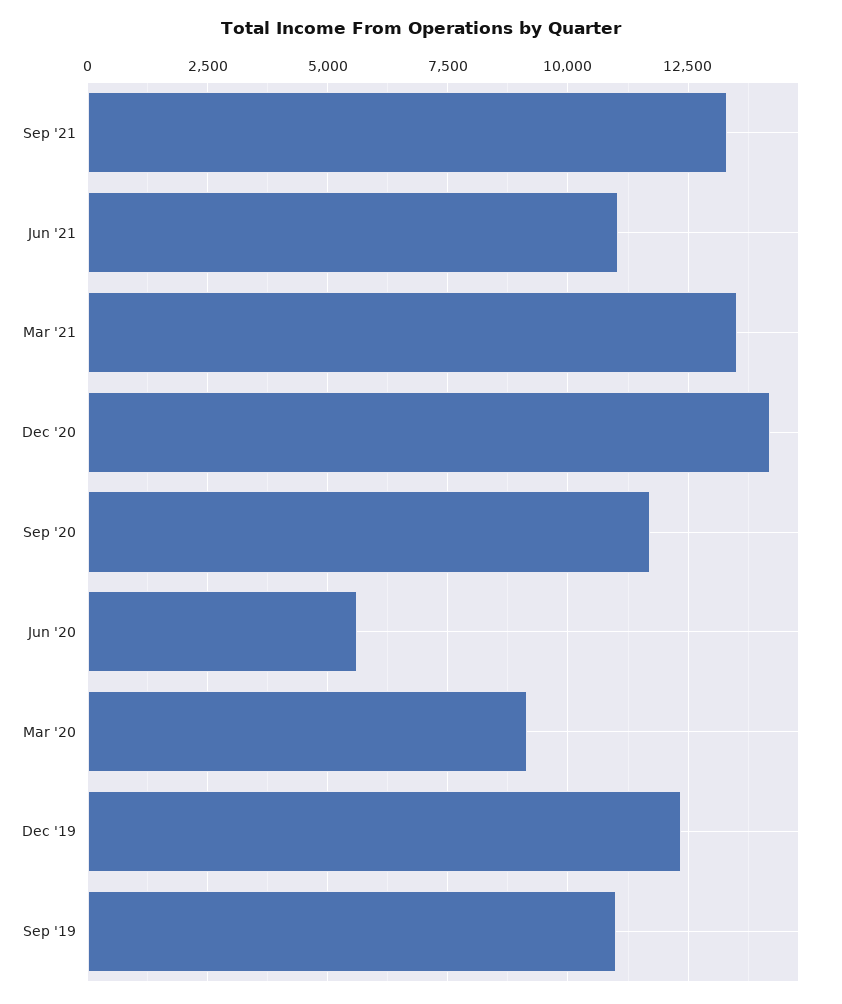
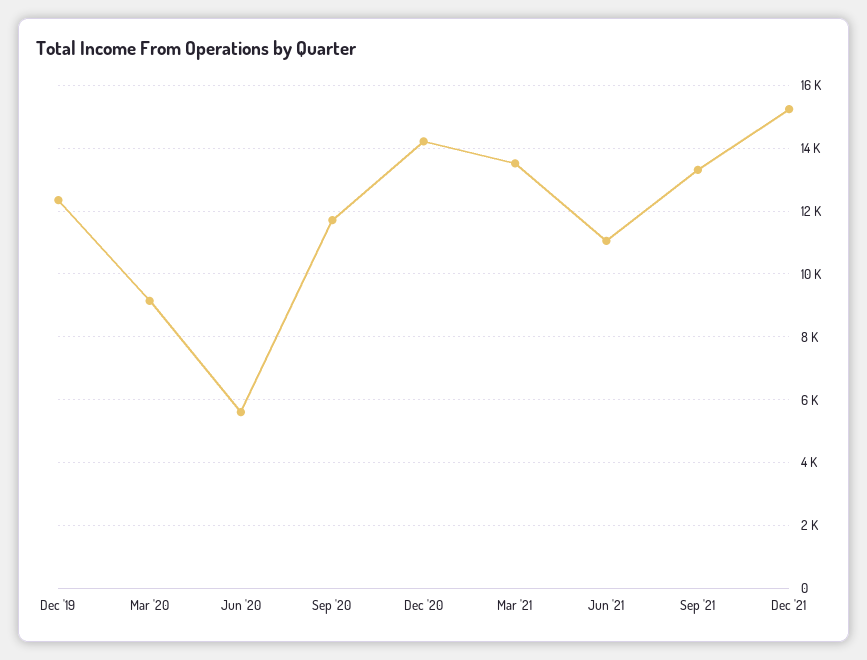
Sep '19: 11000 -> none
Dec '21: none -> 15200

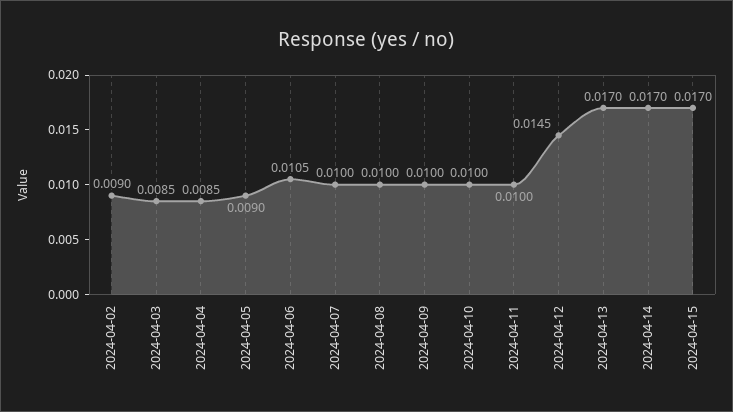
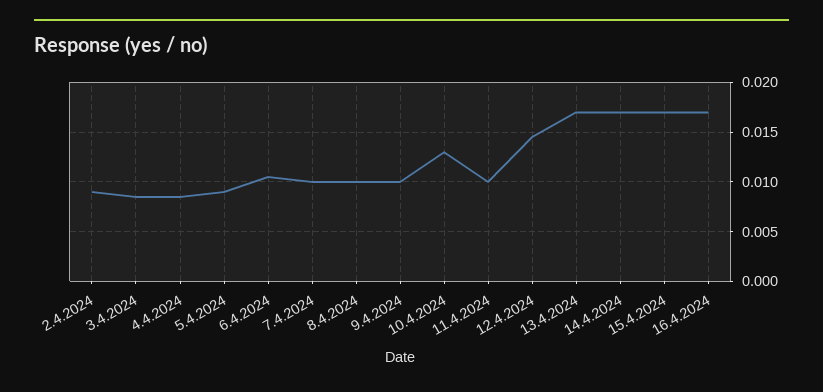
2024-04-10: 0.01 -> 0.013
16.4.2024: none -> 0.017

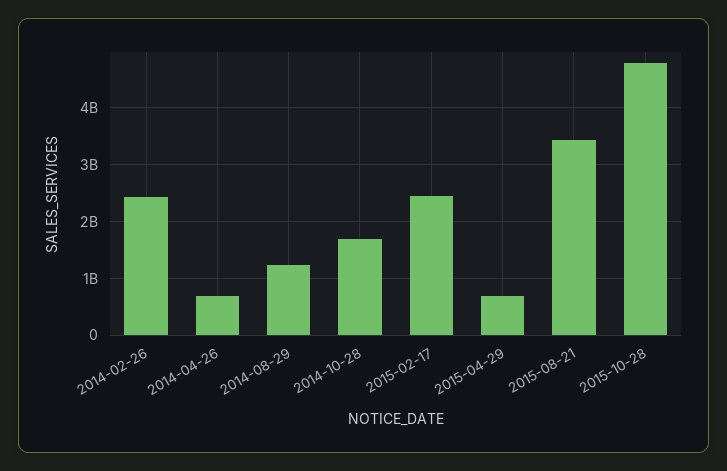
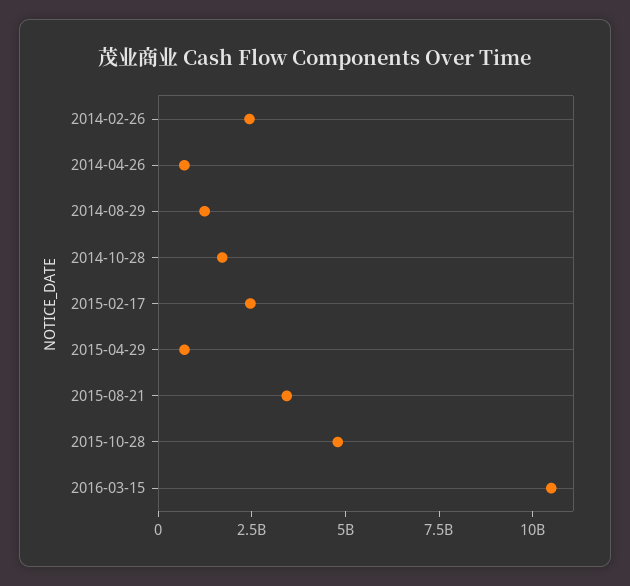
2016-03-15: none -> 10500000000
────
# [Task description]
Give only the number of lines in the material above that include the word "none".

# [Task result]
4